Во лесах было, во Муромских - страница 42

Шрифт
Интервал


— Отчего ж невозможно, — не поверил Баташов. — От хороших денег никто не откажется. Купим те деревни, Казюк!

Пожал рудознатец плечами, мол, кто его знает. А про себя подумал, не на всякого пса кол подберешь. Не продаст деревень Синюгин и все тут — гордый помещик и упрямый.

Подумал так — и словно в воду глядел.

Синюгин, правда, принял Баташова, не смотря на все свое пренебрежение к торговому сословию. И даже радушно принял, хлебосольно, как истый русский помещик. И хозяйство свое показал и псарней похвастался. Но вернулся от него богатый покупатель с тем же, с чем поехал. Не продал ему деревень Синюгин.
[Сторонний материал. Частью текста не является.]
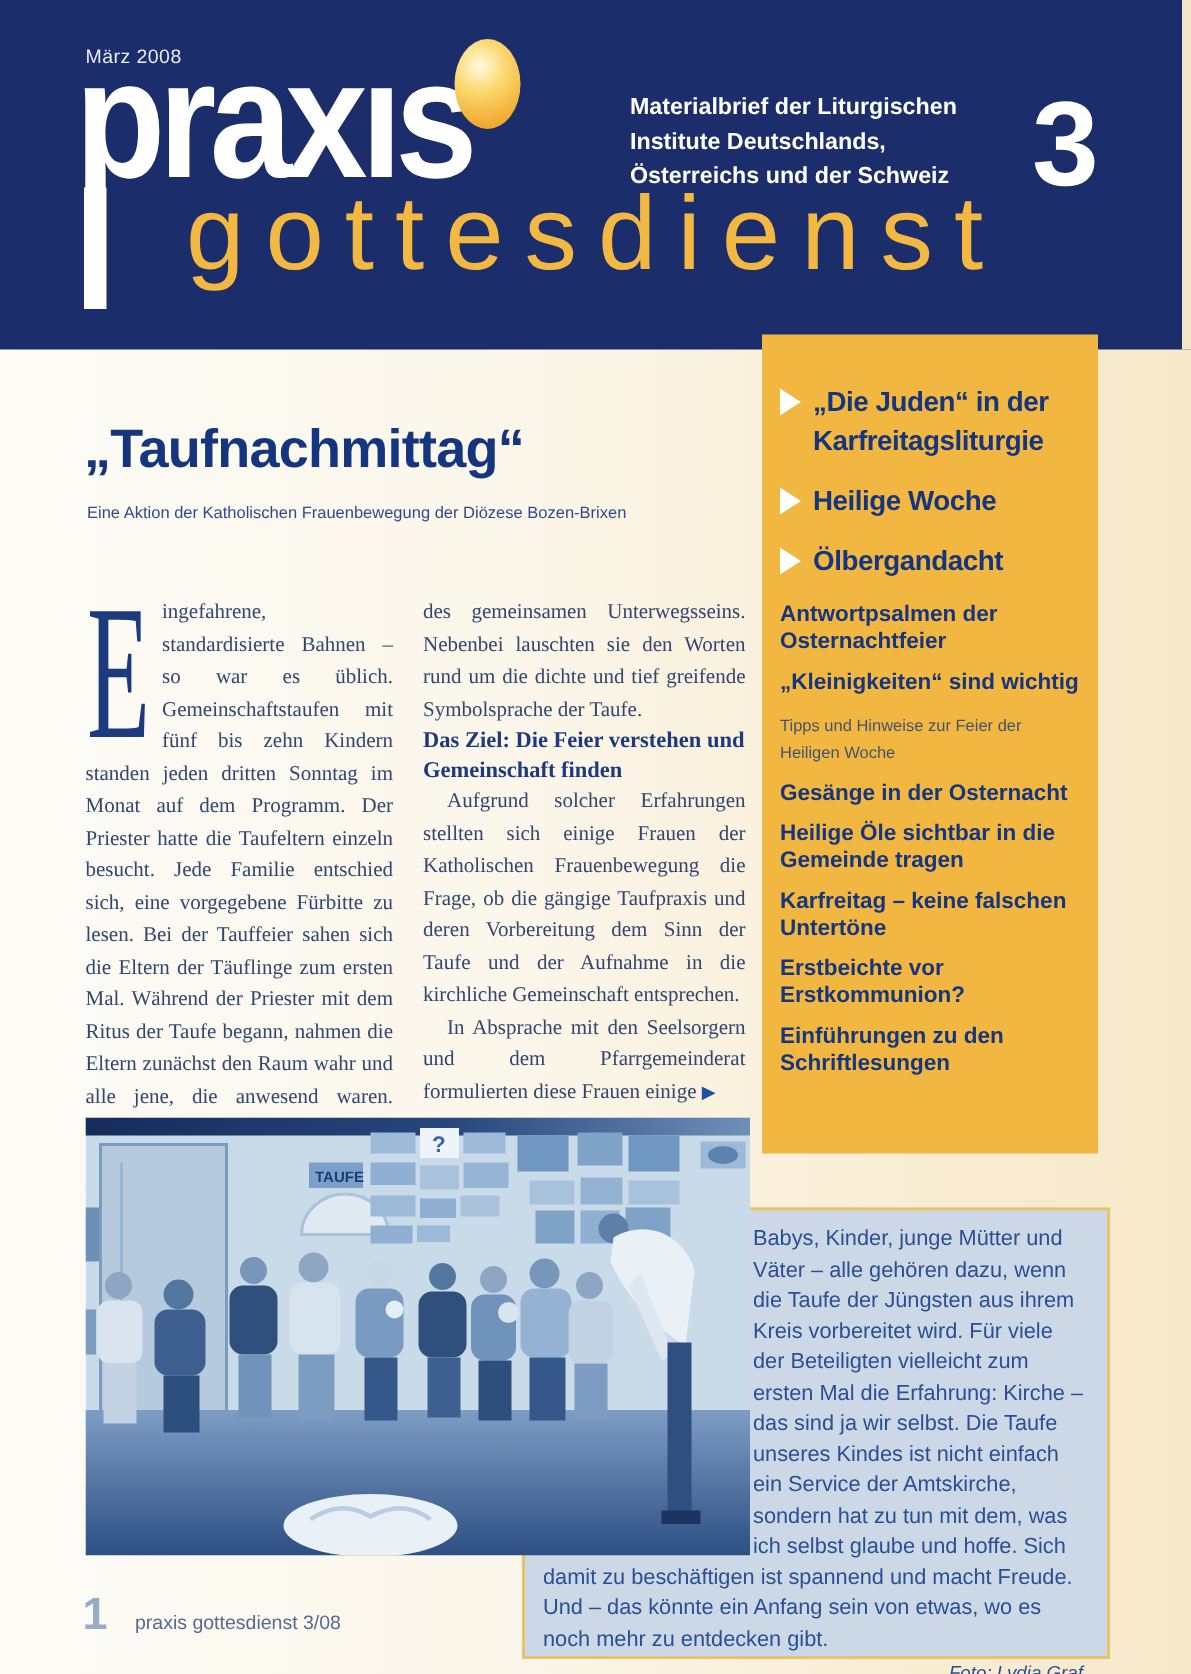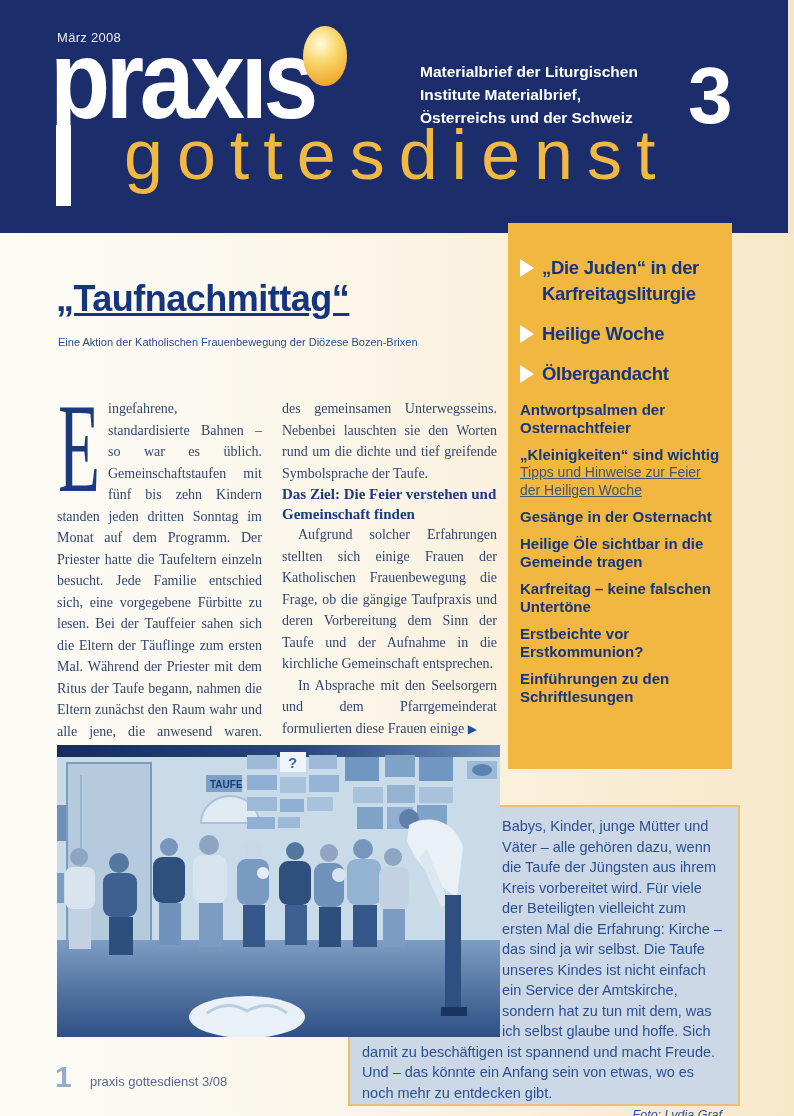"Institute Materialbrief," div { text: Materialbrief -> Deutschlands }
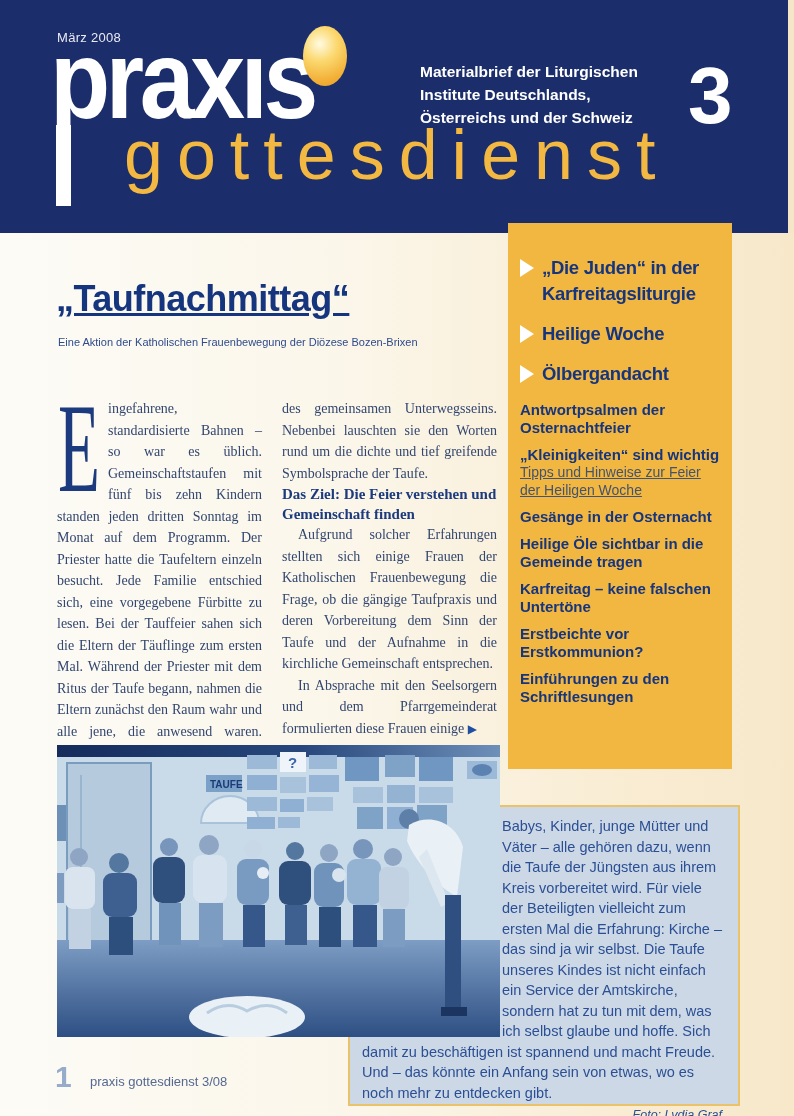"„Taufnachmittag“" .article-title { text-decoration: underline -> none }
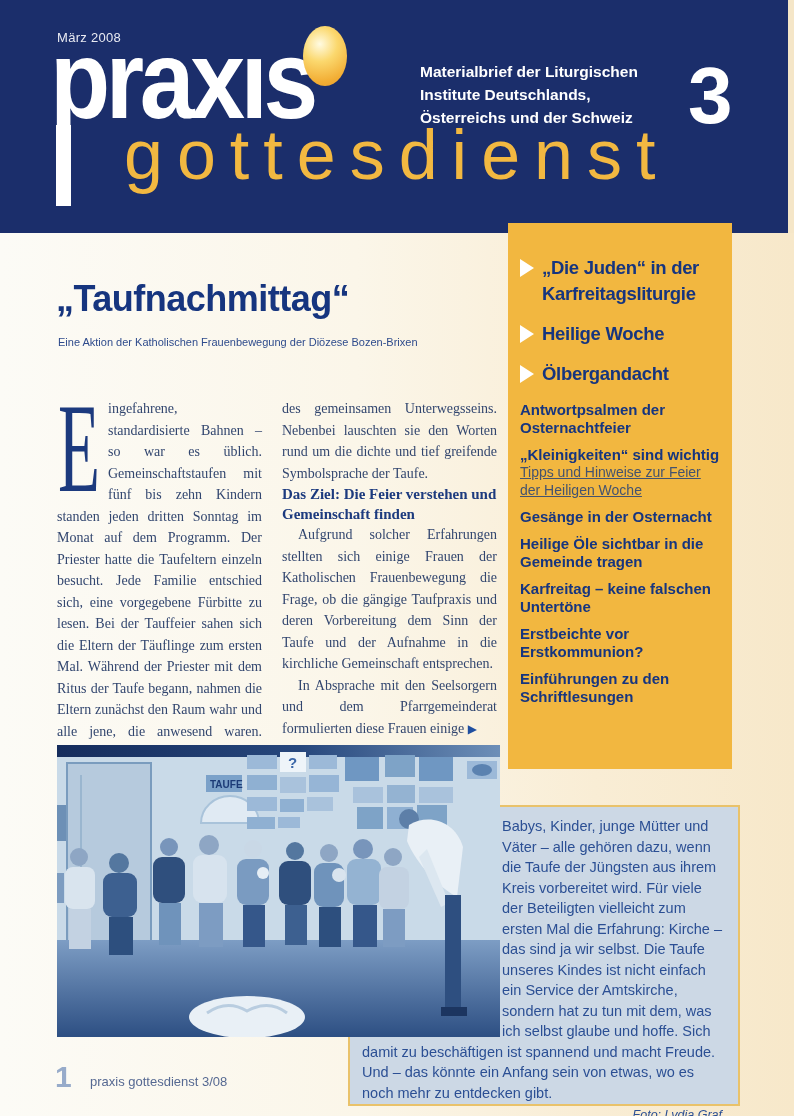"Tipps und Hinweise zur Feier" .sb-sub { font-size: 14px -> 11px; margin-top: 0 -> 12px; text-decoration: underline -> none }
 — И не уговаривайте, голубчик, не могу! Деревни те родовые, самим Грозным семейству нашем жалованы. Уж простите меня старика, а только и заикаться по сему случаю больше  не советую. Горяч я бываю, как бы не поссориться нам... Заезжайте еще — всегда рад видеть!...

Знал бы заносчивый потомок опричников Грозного, с кем имеет дело, вероятно, держал бы себя по-иному. Возможно даже, сам предложил бы купить у него те деревни. Но в том-то и дело, что Синюгин не знал Баташова.

 Не знал.

Уж и есть за что, Русь могучая,

                                           Полюбить тебя, назвать матерью.


И.С. Никитин

Жарко дышит казюковская домна. Сам он вместе с горновым возится у смотрового окошка, готовясь к выпуску плавки. Оба так увлеклись, что не заметили появления хозяина. Зоркими совиными глазами Баташов в один миг оценил обстановку. Шагнул в угол к ларю с инструментами. Поднял крышку.

Под пешнями, крюками, клещами увидел короткий толстый кнут, сплетенный из тонких сыромятных ремней —главный  знак  власти доменного смотрителя.

Выхватил кнут из-под инструмента. Лицо побагровело, глаза молнии мечут. Лапищей своей страшной сграбастал ворот казюковской рубахи у самого горла.

— Распустил  холопьев, старый хрен! Сам с пешней возишься, а работным и горя мало. Ишь морды какие нажрали!

Будь другой на месте Казюка, наверное, умер бы со страху. Вздрогнул и Егор от неожиданности, но тут же в себя пришел. Попытался руку хозяйскую от ворота оторвать. Сказал с достоинством:

— Пусти,  Родивоныч! Не крепостной я тебе... Ослобони ты меня за ради  Христа от сей должности собачьей. Не умею кнутом править. Поставь другого сюда, у кого рука крепче, да сердца помене. А я лучше в леса пойду, руду тебе искать стану.